Interleaving:
Why mixing topics works
Practicing one skill until perfect feels productive—but mixing skills produces better learning.
What is Interleaving?
Interleaving means mixing different topics, problem types, or skills during practice, rather than focusing on one type until mastery (blocking).
Instead of practicing 20 quadratic equations, then 20 linear equations, you mix them: quadratic, linear, quadratic, linear, and so on.
Like spacing, interleaving feels less effective in the moment—you make more errors during practice. But test performance is significantly better compared to blocked practice.
Blocked vs. Interleaved Practice
Same material, different sequencing
AAAA → BBBB → CCCC
ABC → BCA → CAB → ABC
All quadratic equations, then all linear
Mixed: quadratic, linear, quadratic, linear
Study Chapter 1, then Chapter 2, then Chapter 3
Mix problems from all chapters together
Practice one skill until mastery, then move on
Rotate between skills each practice session
Why Does Interleaving Work?
Discrimination learning
Mixing forces you to notice what makes each problem type unique, improving your ability to identify the right approach.
Spacing built in
When you interleave topics, you automatically space practice on each one—gaining spacing benefits too.
Better transfer
Real exams mix problem types. Interleaved practice matches the conditions you'll face.
Deeper encoding
The extra effort of switching contexts leads to more durable memory traces.
How Cruxly Implements Interleaving
When you study in Cruxly, questions from different topics and quizzes are intelligently mixed.
You won't just drill one topic until you're bored—the algorithm interleaves material to maximize learning efficiency.
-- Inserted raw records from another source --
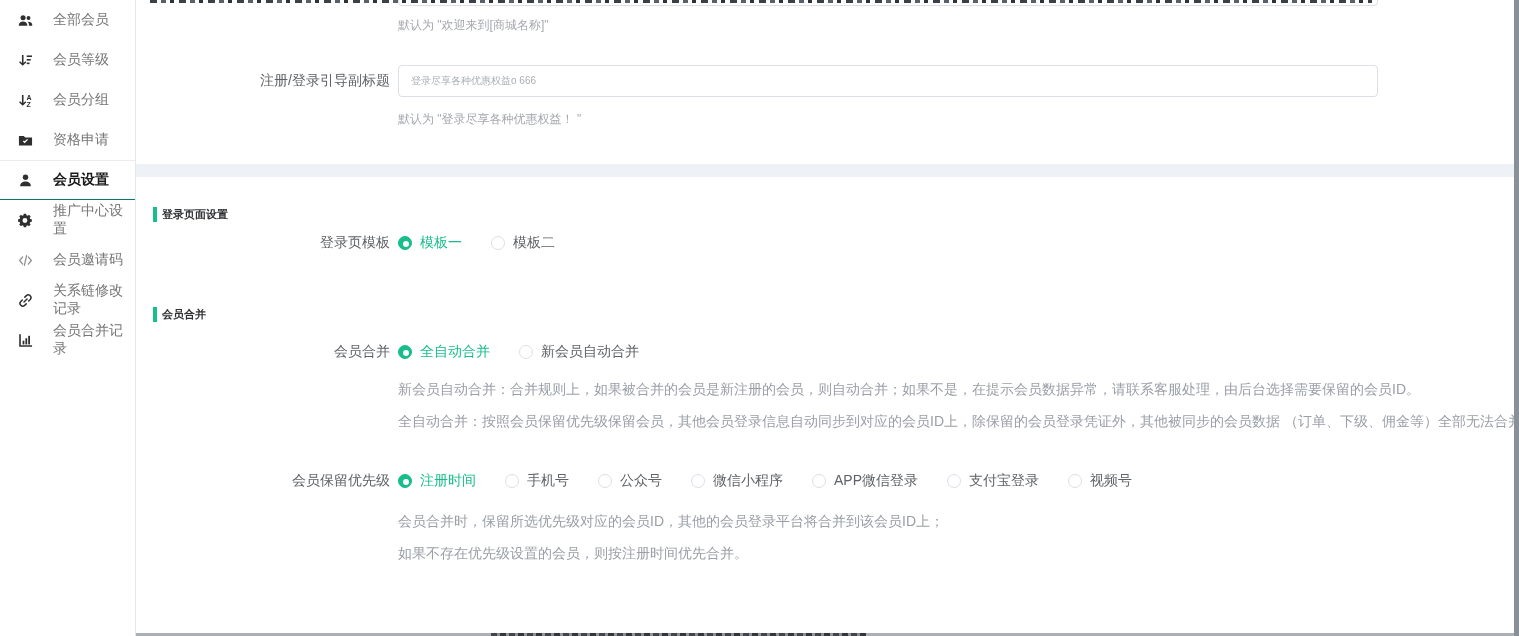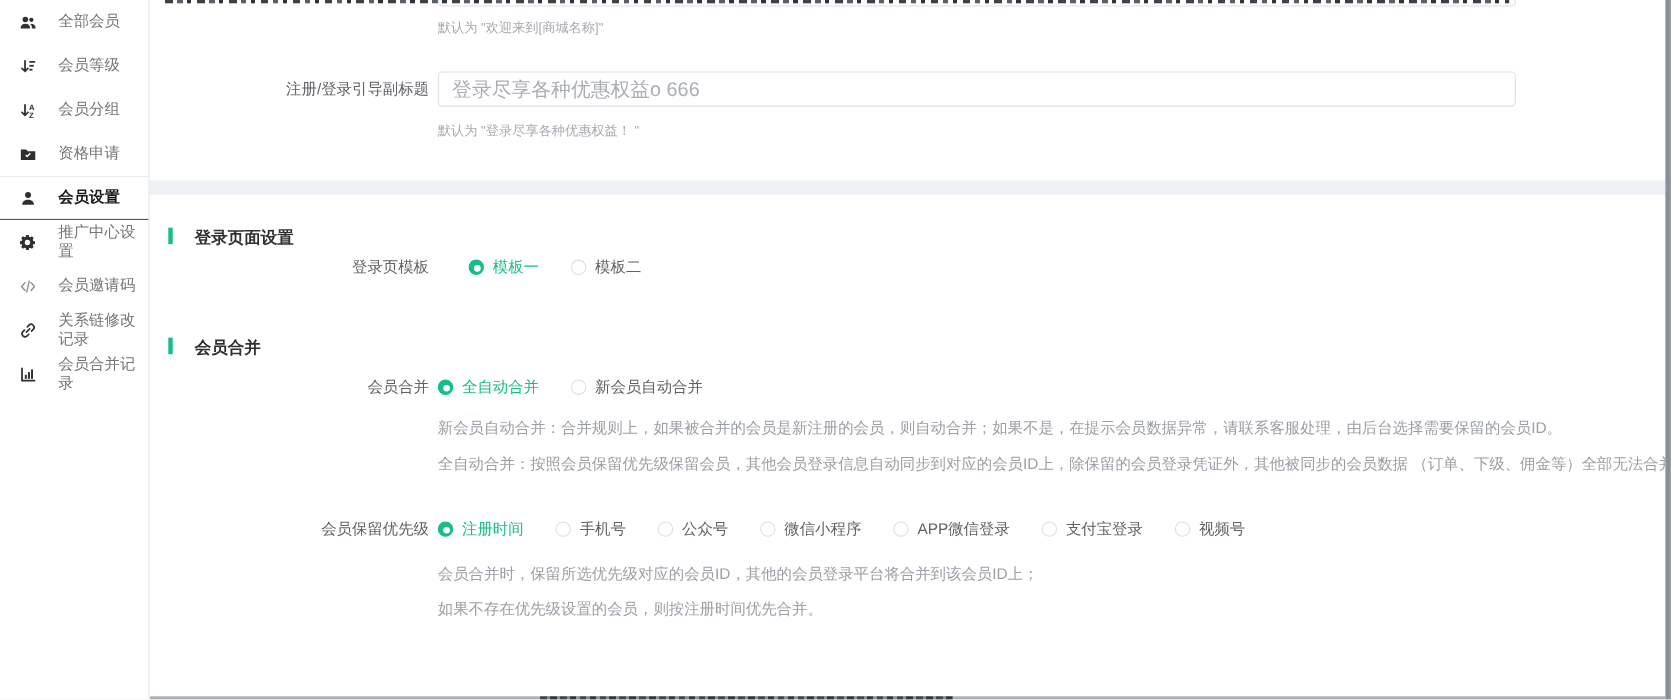"登录尽享各种优惠权益o 666" .text-input { font-size: 18px -> 10px }
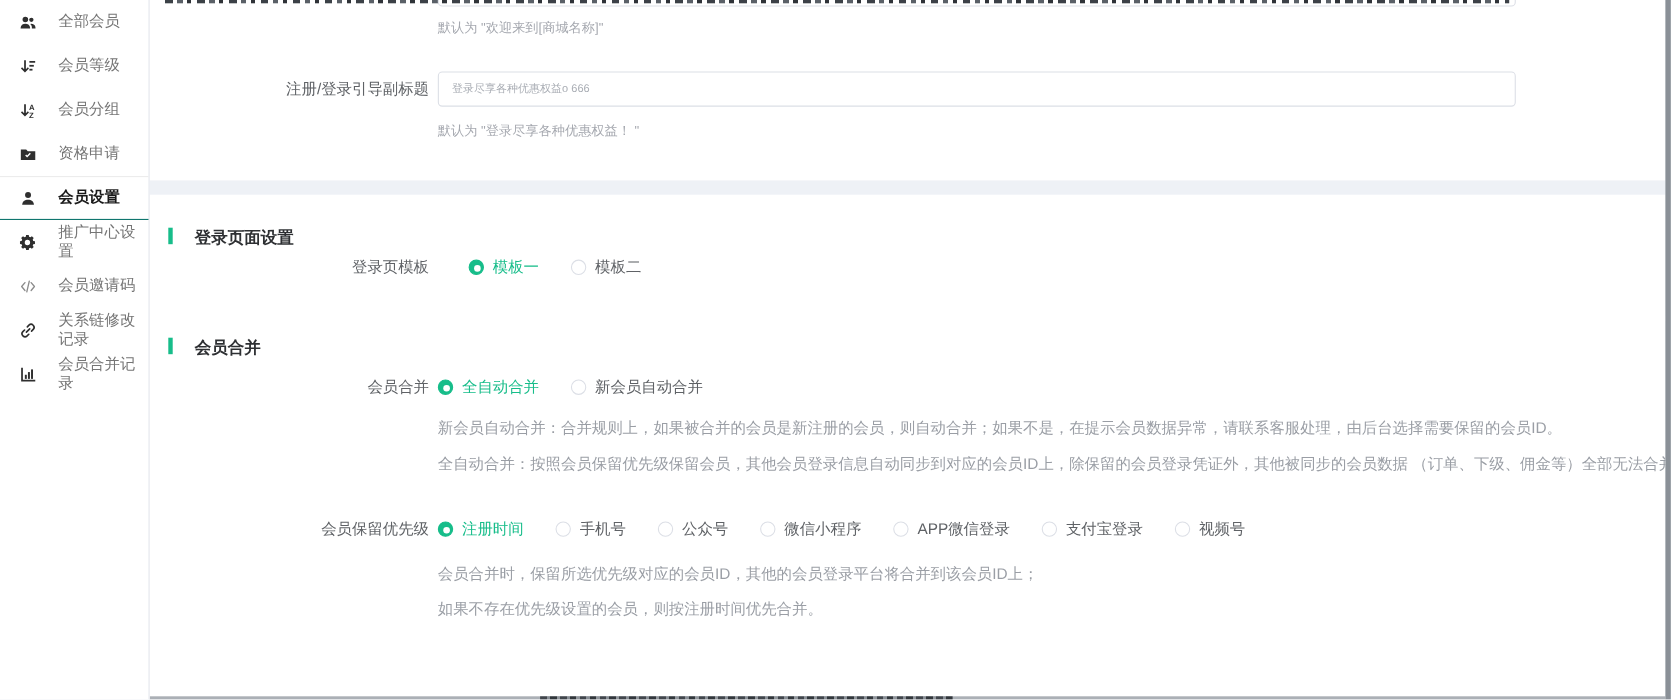"登录页面设置" .sec-title { align-items: flex-start -> flex-end; font-size: 15px -> 11px; gap: 20px -> 5px }
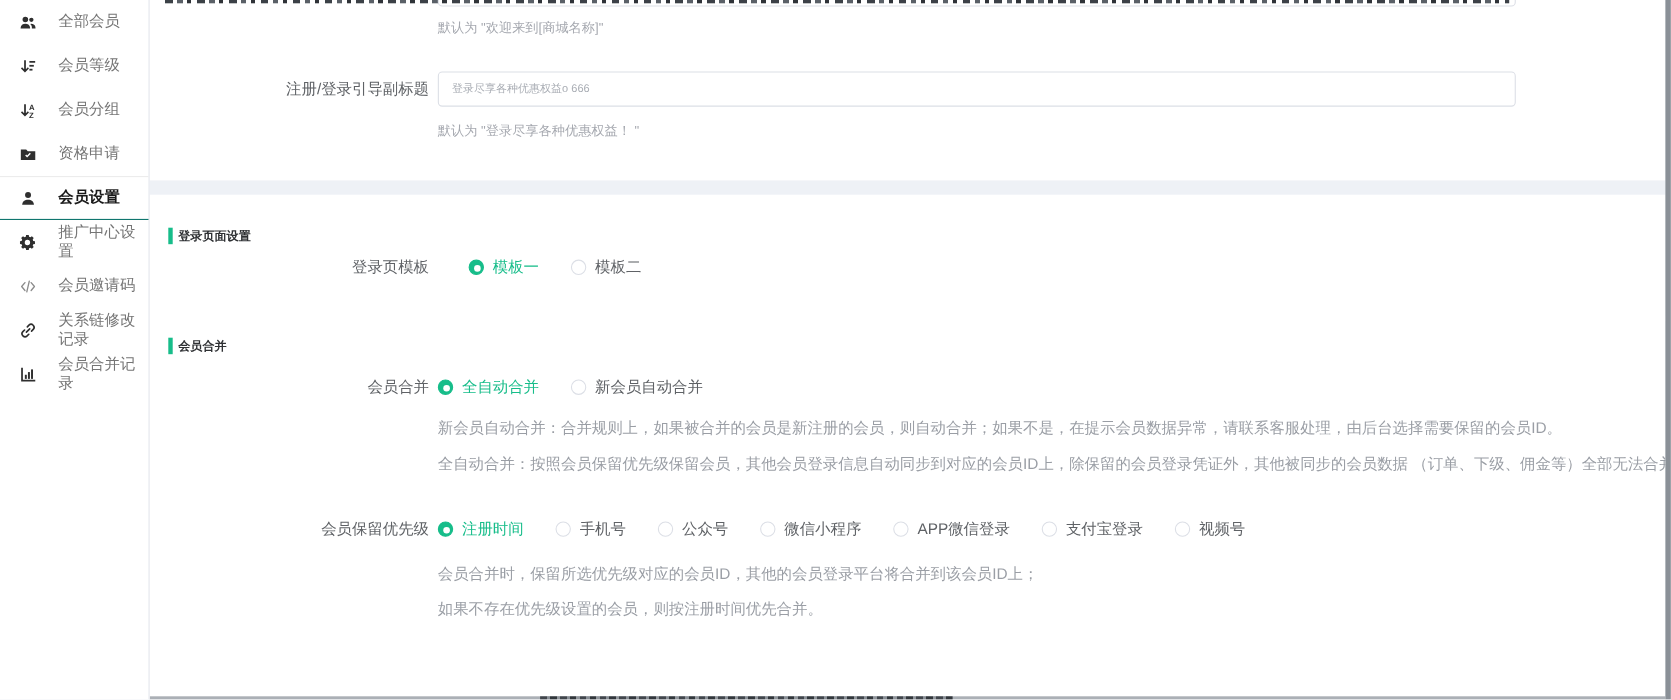"登录页模板" .card2 .form-row { gap: 28px -> none }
Different question types, different topics, different difficulty levels—all mixed to create optimal challenge.
Combined with spaced repetition, this creates a study experience that feels natural but incorporates decades of learning science.
FAQ
Why does interleaving feel harder?
Because it IS harder—you can't rely on the same approach repeatedly. This extra effort is a desirable difficulty that strengthens learning. Blocking feels smooth but produces weaker retention.
When should I use blocking vs. interleaving?
Use blocking when first learning a completely new skill (you need the basics). Switch to interleaving once you have some competence. Most students switch to interleaving too late.
Does interleaving work for all subjects?
It's most studied in math and motor skills, but research shows benefits across subjects. Anywhere you need to discriminate between similar concepts or procedures, interleaving helps.
How much mixing is optimal?
There's no perfect formula. The key is to mix enough that you have to think about which approach to use. If you're always certain what type of problem you're facing, add more mixing.